THE TASK: Transcribe, exactly and without pictures, the lines below from the line with "none -> [28,880,561,1030]" to the line with "[33,522,213,565] ÖNCEKI YAZI", both ends included, and no others.

MATERIAL FOR THIS EXERCISE:
-----
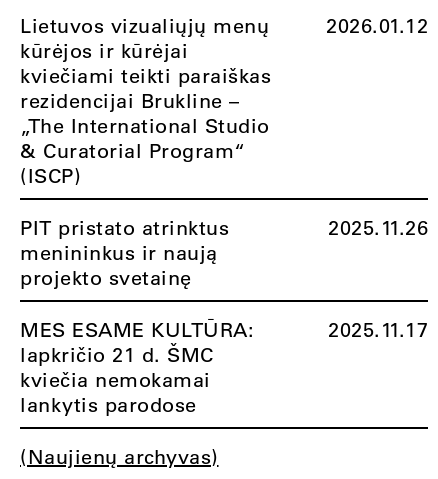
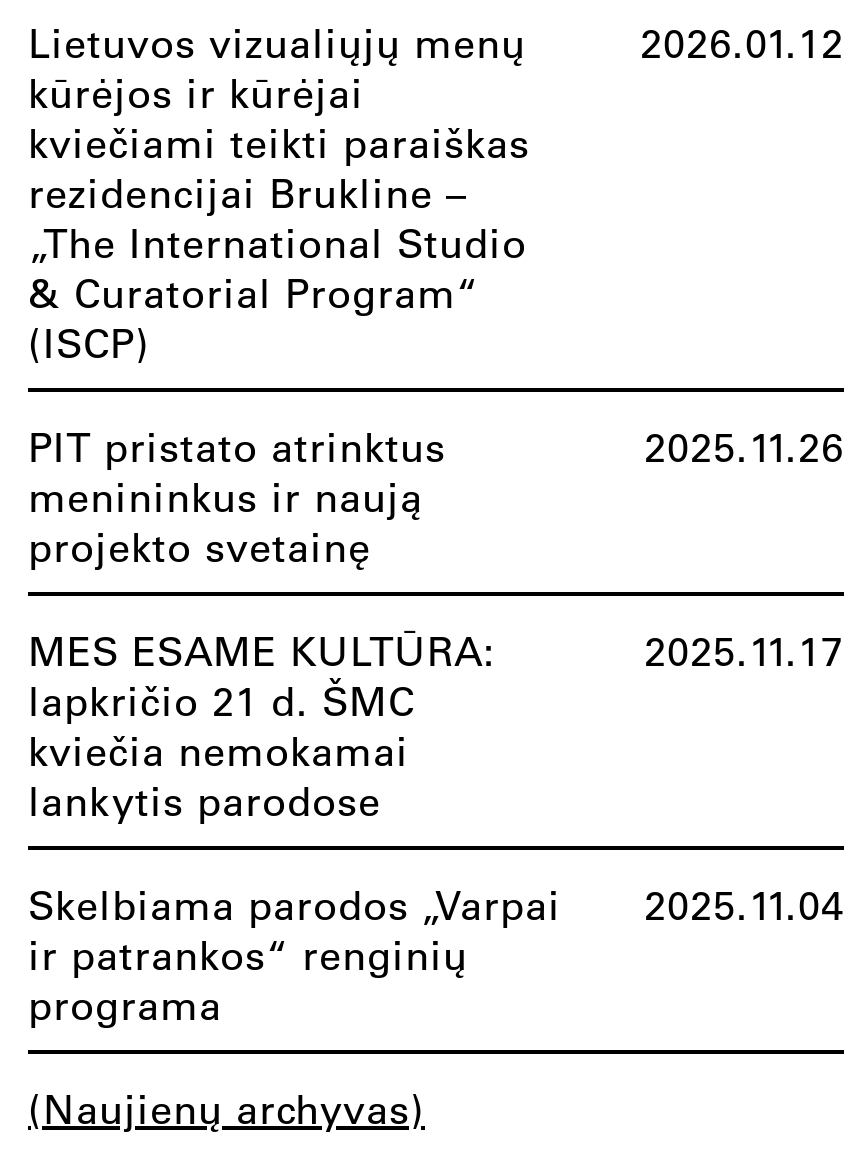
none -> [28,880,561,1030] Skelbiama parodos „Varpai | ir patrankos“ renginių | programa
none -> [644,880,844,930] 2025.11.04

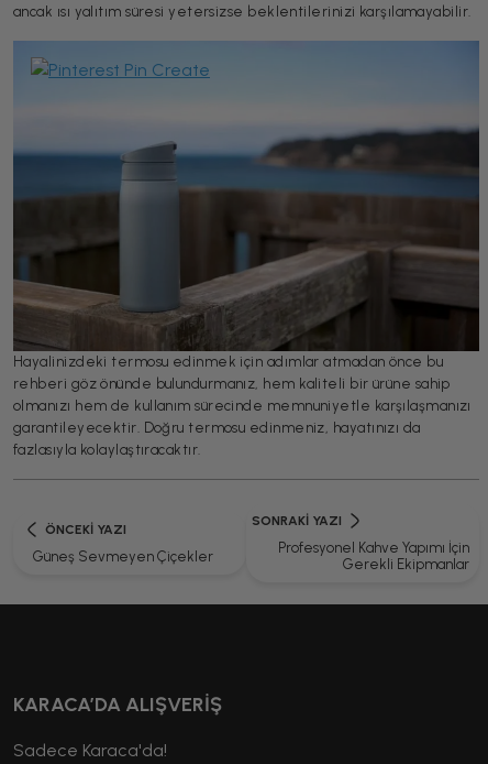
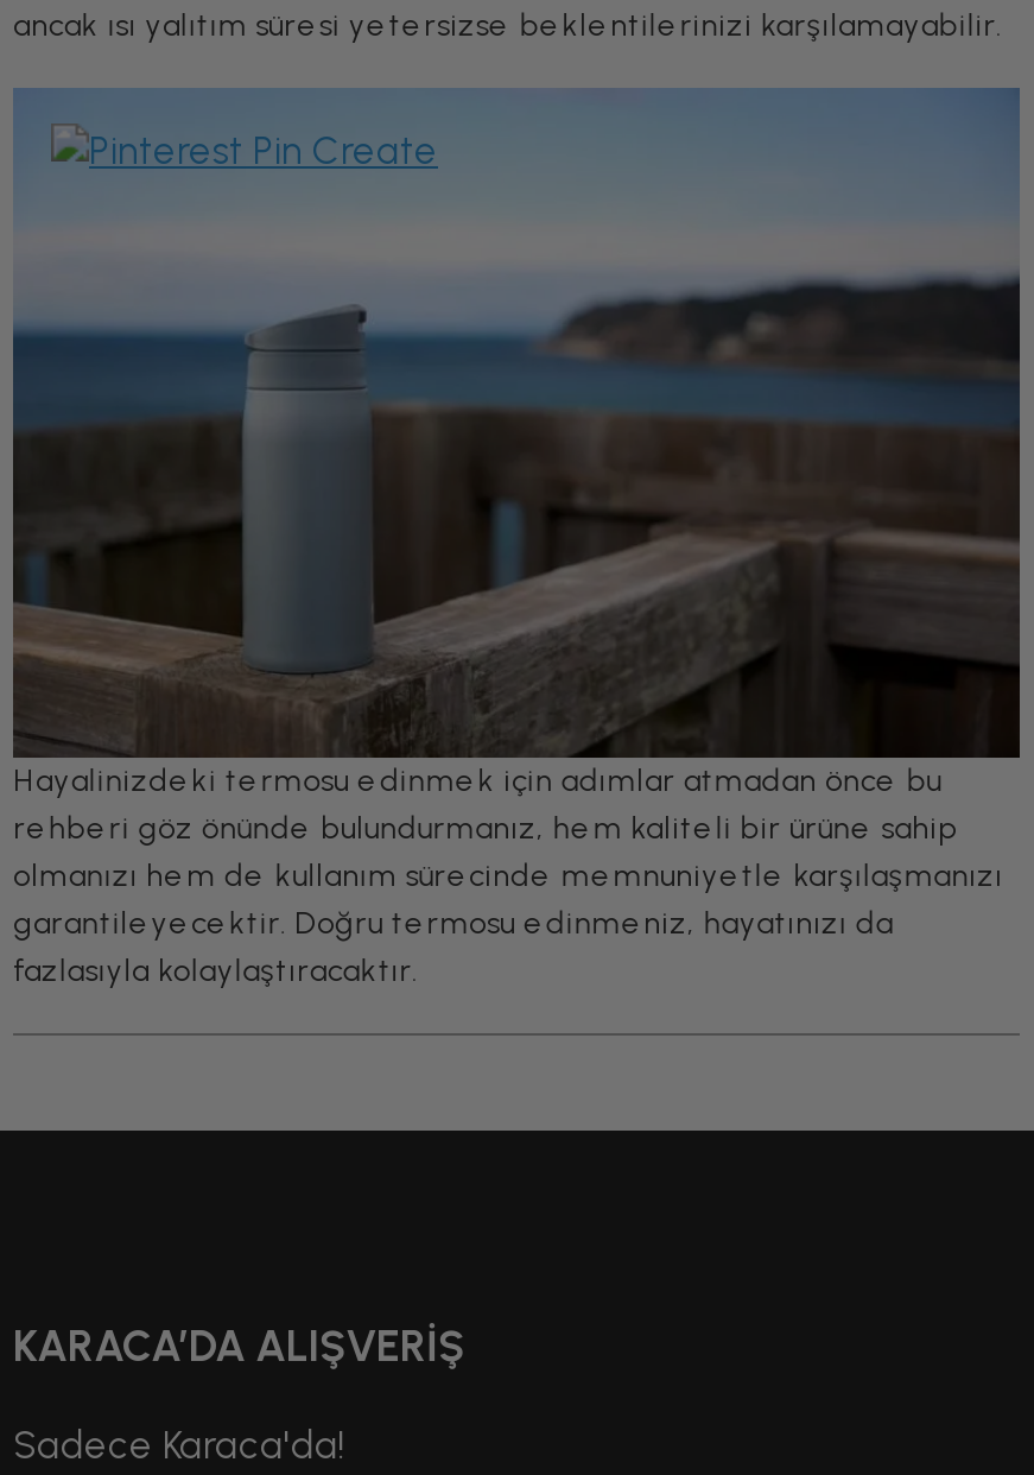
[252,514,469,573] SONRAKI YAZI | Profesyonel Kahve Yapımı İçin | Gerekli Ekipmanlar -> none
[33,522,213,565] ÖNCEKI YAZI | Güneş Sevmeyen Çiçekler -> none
-----
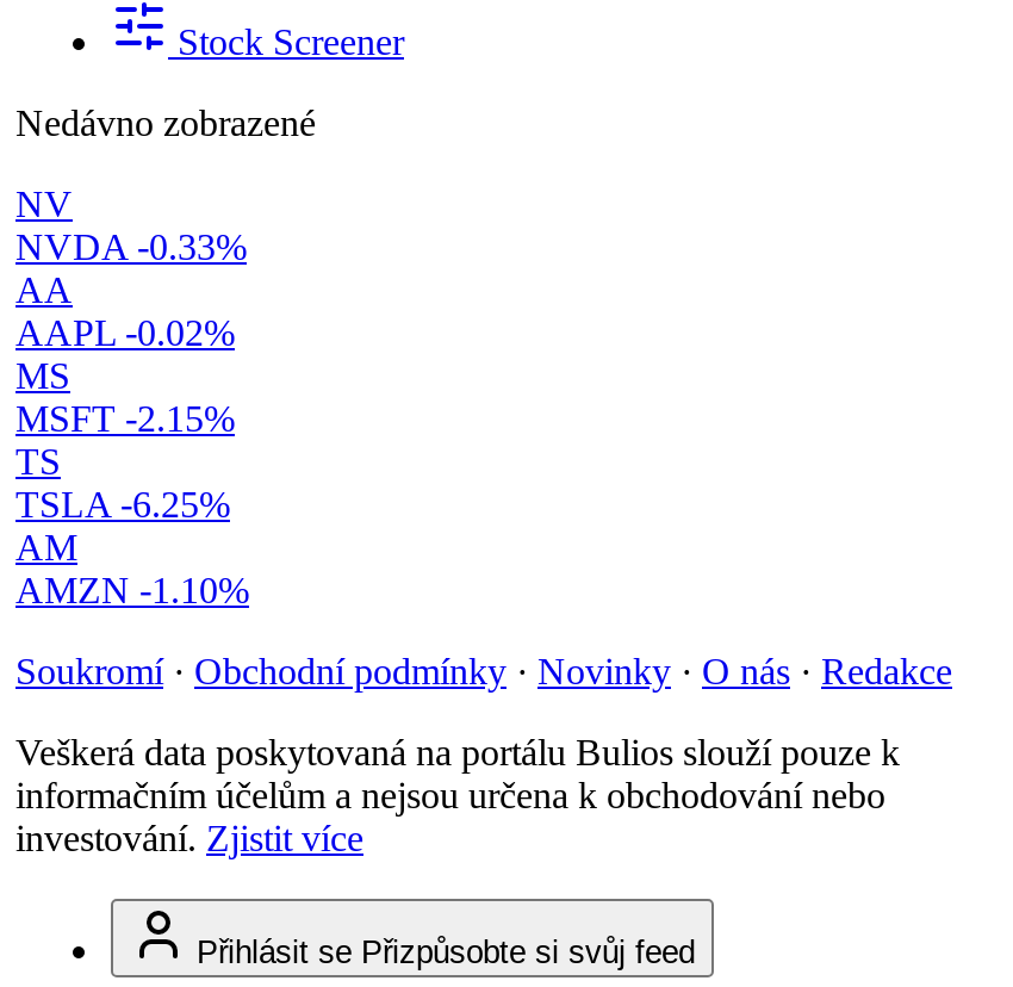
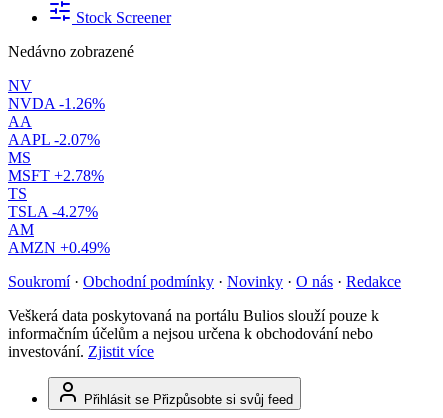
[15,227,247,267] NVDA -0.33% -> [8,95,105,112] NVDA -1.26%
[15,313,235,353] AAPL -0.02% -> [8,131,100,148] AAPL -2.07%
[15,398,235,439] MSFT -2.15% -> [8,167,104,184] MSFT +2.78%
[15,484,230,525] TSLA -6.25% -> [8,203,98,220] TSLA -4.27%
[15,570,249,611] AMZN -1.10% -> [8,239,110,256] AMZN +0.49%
-----
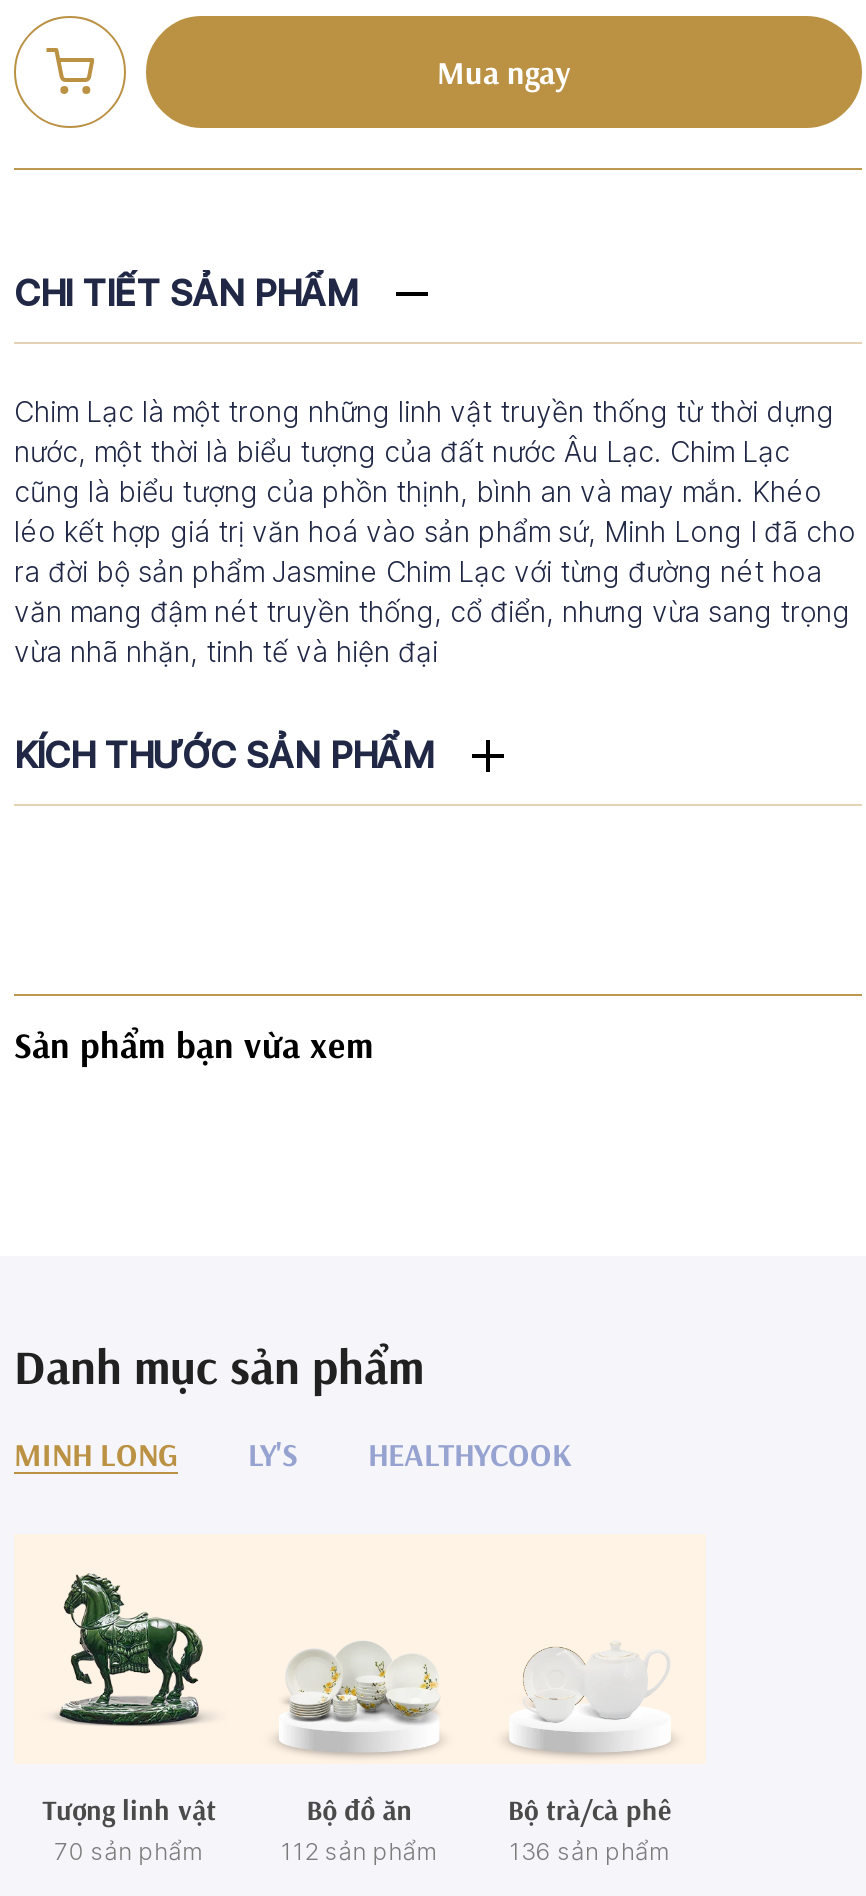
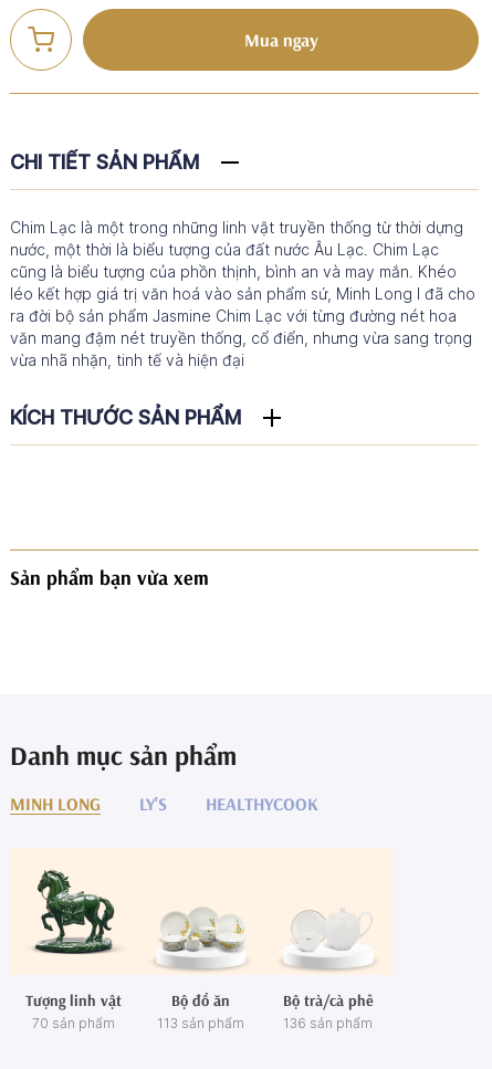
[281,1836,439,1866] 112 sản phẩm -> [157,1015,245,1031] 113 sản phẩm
-----
RESULT OF THIS TASK:
none -> [28,880,561,1030] Skelbiama parodos „Varpai | ir patrankos“ renginių | programa
none -> [644,880,844,930] 2025.11.04

[252,514,469,573] SONRAKI YAZI | Profesyonel Kahve Yapımı İçin | Gerekli Ekipmanlar -> none
[33,522,213,565] ÖNCEKI YAZI | Güneş Sevmeyen Çiçekler -> none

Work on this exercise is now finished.